SUPPLIED RECORDS -
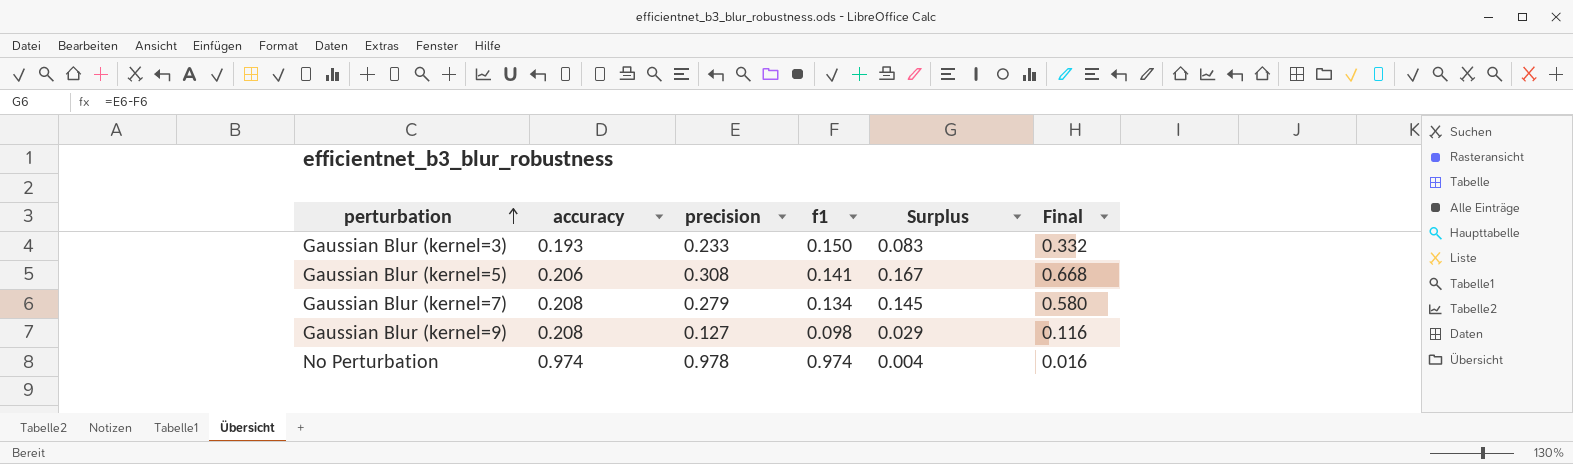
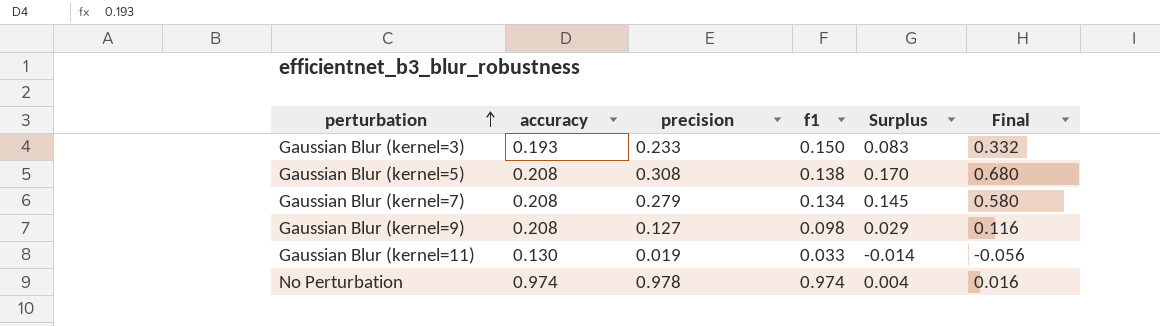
Gaussian Blur (kernel=5) | accuracy: 0.206 -> 0.208
Gaussian Blur (kernel=5) | f1: 0.141 -> 0.138
Gaussian Blur (kernel=5) | Surplus: 0.167 -> 0.170
Gaussian Blur (kernel=5) | Final: 0.668 -> 0.680
row Gaussian Blur (kernel=11): none -> 0.130 | 0.019 | 0.033 | -0.014 | -0.056

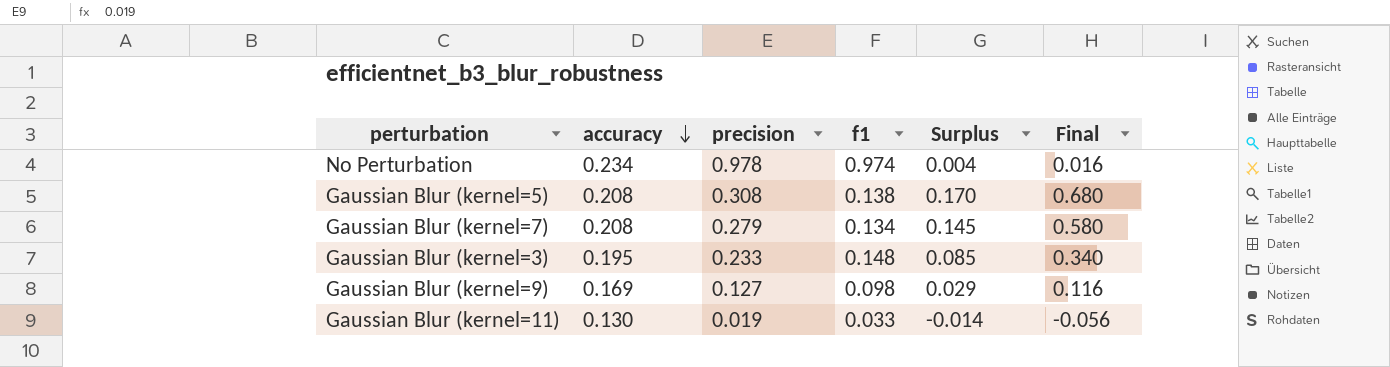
row order: perturbation ascending -> accuracy descending
No Perturbation | accuracy: 0.974 -> 0.234
Gaussian Blur (kernel=3) | accuracy: 0.193 -> 0.195
Gaussian Blur (kernel=3) | f1: 0.150 -> 0.148
Gaussian Blur (kernel=3) | Surplus: 0.083 -> 0.085
Gaussian Blur (kernel=3) | Final: 0.332 -> 0.340
Gaussian Blur (kernel=9) | accuracy: 0.208 -> 0.169

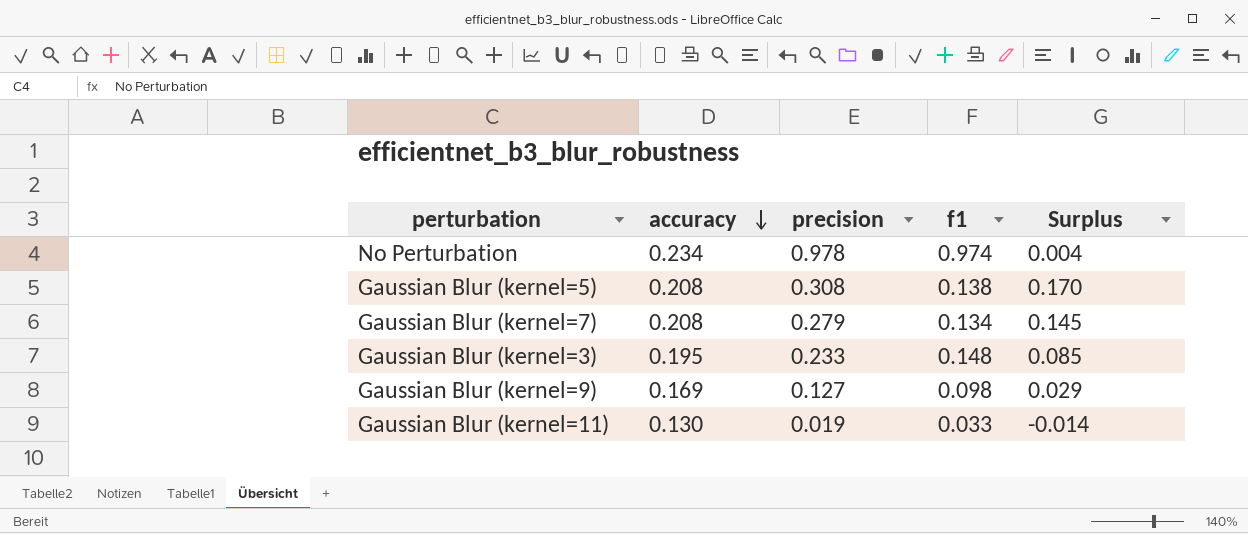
column Final | formula: [Surplus] * 4 -> none

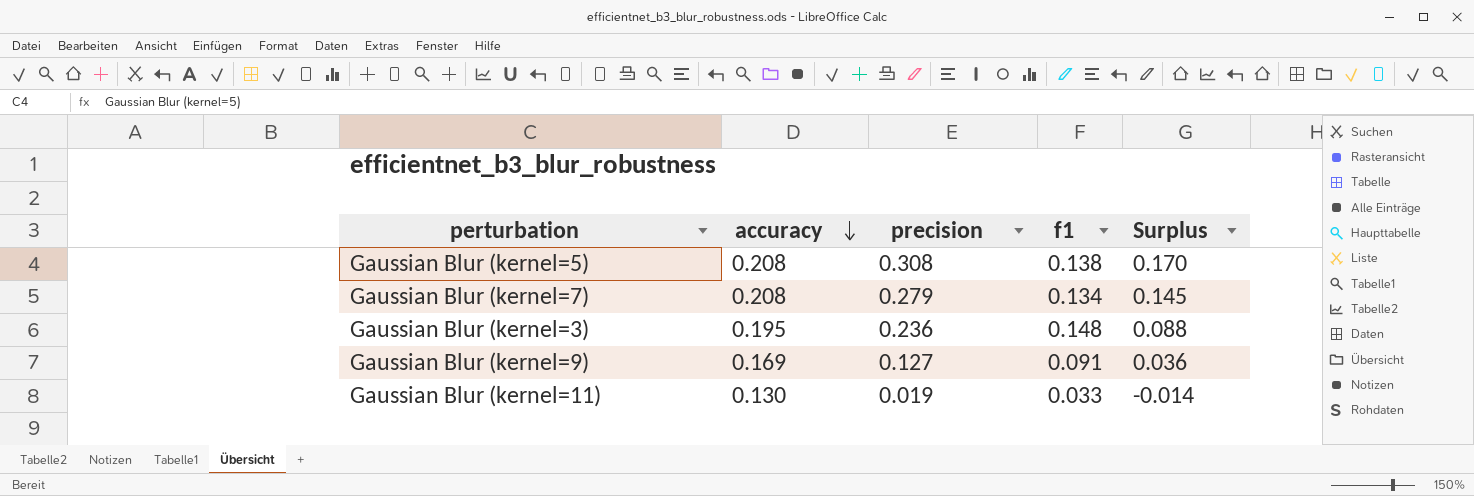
row No Perturbation: 0.234 | 0.978 | 0.974 | 0.004 -> none
Gaussian Blur (kernel=3) | precision: 0.233 -> 0.236
Gaussian Blur (kernel=3) | Surplus: 0.085 -> 0.088
Gaussian Blur (kernel=9) | f1: 0.098 -> 0.091
Gaussian Blur (kernel=9) | Surplus: 0.029 -> 0.036

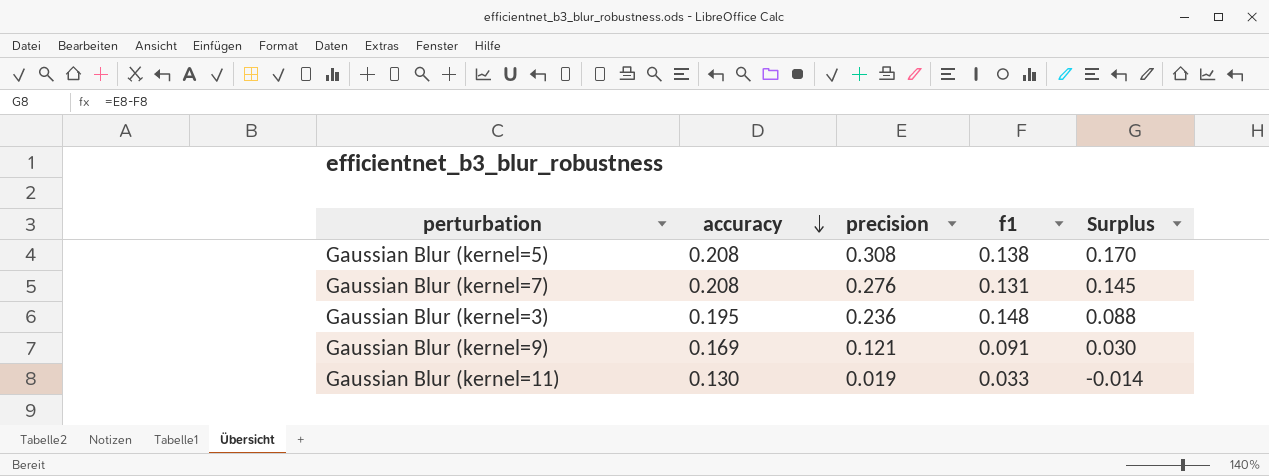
Gaussian Blur (kernel=7) | precision: 0.279 -> 0.276
Gaussian Blur (kernel=7) | f1: 0.134 -> 0.131
Gaussian Blur (kernel=9) | precision: 0.127 -> 0.121
Gaussian Blur (kernel=9) | Surplus: 0.036 -> 0.030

PROBLEM DESCRIPTION - Each line of the entries above that contains "Final" must be copied into the answer.

TASK OUTPUT -
Gaussian Blur (kernel=5) | Final: 0.668 -> 0.680
Gaussian Blur (kernel=3) | Final: 0.332 -> 0.340
column Final | formula: [Surplus] * 4 -> none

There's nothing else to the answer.